Ricky se inclinó hacia delante, como un sacerdote que comparte un oscuro secreto en un confesionario.

—¿Como cualquier hermano mayor? Bueno, puede intentarlo. Pero ¿sabes qué?, apenas sabe nada acerca de quién soy ahora. Los tres habéis estado persiguiendo al señor Lazarus y creísteis que lo teníais acorralado. ¿Cuántas veces? ¿Una? ¿Dos? ¿Tal vez tres? ¿Pensasteis que había sido cuestión de segundos que se os escapara la otra noche de la casa del hombre que se cruzó en nuestros caminos? Y además, ¡puf!, Lazarus está a punto de desaparecer. En cualquier momento, porque casi ha prestado ya todo su servicio en esta vida. Aunque antes de irse, quizá le cuente a quienquiera que vaya ser yo a continuación todo lo que necesite saber sobre ti y Merlin, y ahora también sobre el señor R. Y si lo juntamos todo, Virgil, me parece que me convierte en un adversario muy peligroso. —Hizo una pausa y añadió—: Quienquiera que sea hoy. Quienquiera que pueda ser mañana.

Ricky se recostó en la silla y observó cómo sus palabras se reflejaban en la cara de la joven.

—¿Qué me dijiste una vez, Virgil, sobre el nombre que usabas? Todo el mundo necesita un Virgilio que lo guíe hacia el infierno, o algo así.

—Sí. —Ella asintió y tomó otro sorbo de agua.

—Fue una buena observación —dijo Ricky con una sonrisa irónica. Y entonces se levantó, apartando la silla hacia atrás con rapidez—. Adiós, Virgil —dijo inclinándose hacia ella—. Creo que no querrás volver a verme la cara porque podría ser lo último que vieras nunca.

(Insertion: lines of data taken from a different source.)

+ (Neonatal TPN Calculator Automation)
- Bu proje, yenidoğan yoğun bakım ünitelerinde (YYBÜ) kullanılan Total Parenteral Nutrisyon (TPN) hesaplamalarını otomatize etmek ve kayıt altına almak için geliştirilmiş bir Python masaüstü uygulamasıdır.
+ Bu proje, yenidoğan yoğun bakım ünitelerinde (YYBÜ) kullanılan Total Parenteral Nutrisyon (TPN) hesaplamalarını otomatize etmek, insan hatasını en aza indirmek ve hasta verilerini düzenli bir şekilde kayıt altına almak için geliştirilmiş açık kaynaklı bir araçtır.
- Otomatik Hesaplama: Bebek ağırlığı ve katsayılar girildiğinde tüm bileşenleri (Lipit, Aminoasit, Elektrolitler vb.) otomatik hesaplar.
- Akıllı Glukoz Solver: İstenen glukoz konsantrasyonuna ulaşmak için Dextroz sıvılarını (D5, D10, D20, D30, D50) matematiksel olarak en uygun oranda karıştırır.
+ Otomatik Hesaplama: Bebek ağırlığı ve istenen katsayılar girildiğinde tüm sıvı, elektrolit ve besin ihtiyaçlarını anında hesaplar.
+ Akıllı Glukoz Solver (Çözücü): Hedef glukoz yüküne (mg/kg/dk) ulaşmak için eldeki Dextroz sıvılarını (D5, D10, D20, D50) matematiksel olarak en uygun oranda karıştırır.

Sin esperar respuesta, se volvió y salió con paso decidido del restaurante. No se quedó a ver cómo le temblaba la mano ni la mandíbula a Virgil, reacciones más que probables. «El miedo es algo extraño —pensó—. Se manifiesta de muchos modos externos, pero ninguno de ellos tan poderoso como el acero que te atraviesa el corazón y el estómago o la corriente que te recorre la imaginación». Por una u otra razón se había pasado gran parte de su vida teniendo miedo de muchas cosas, en una secuencia interminable de temores y dudas. Pero ahora él provocaba miedo, y no estaba seguro de que la sensación le desagradara. Se perdió entre la masa de gente que iba a almorzar, dejando que Virgil, a la que dejó atrás, como había hecho con uno de sus hermanos, intentase evaluar en qué clase de peligro se encontraban en realidad. Avanzó con rapidez entre la multitud, esquivando los cuerpos de las personas como un patinador en una pista concurrida, pero tenía la cabeza en otra parte. Estaba intentando imaginar al hombre que tiempo atrás le había acechado hasta una muerte perfecta. Se preguntaba cómo reaccionaría ese psicópata cuando las dos únicas personas que quedaban en este mundo por las que sentía estima habían sido seriamente amenazadas.

Avanzó con rapidez por la acera.

«Querrá actuar deprisa —pensó—. Querrá resolver este asunto de inmediato. No querrá elaborar un plan como hizo antes. Ahora dejará que la cólera domine todos sus instintos y toda su preparación. Y lo más importante: ahora cometerá un error».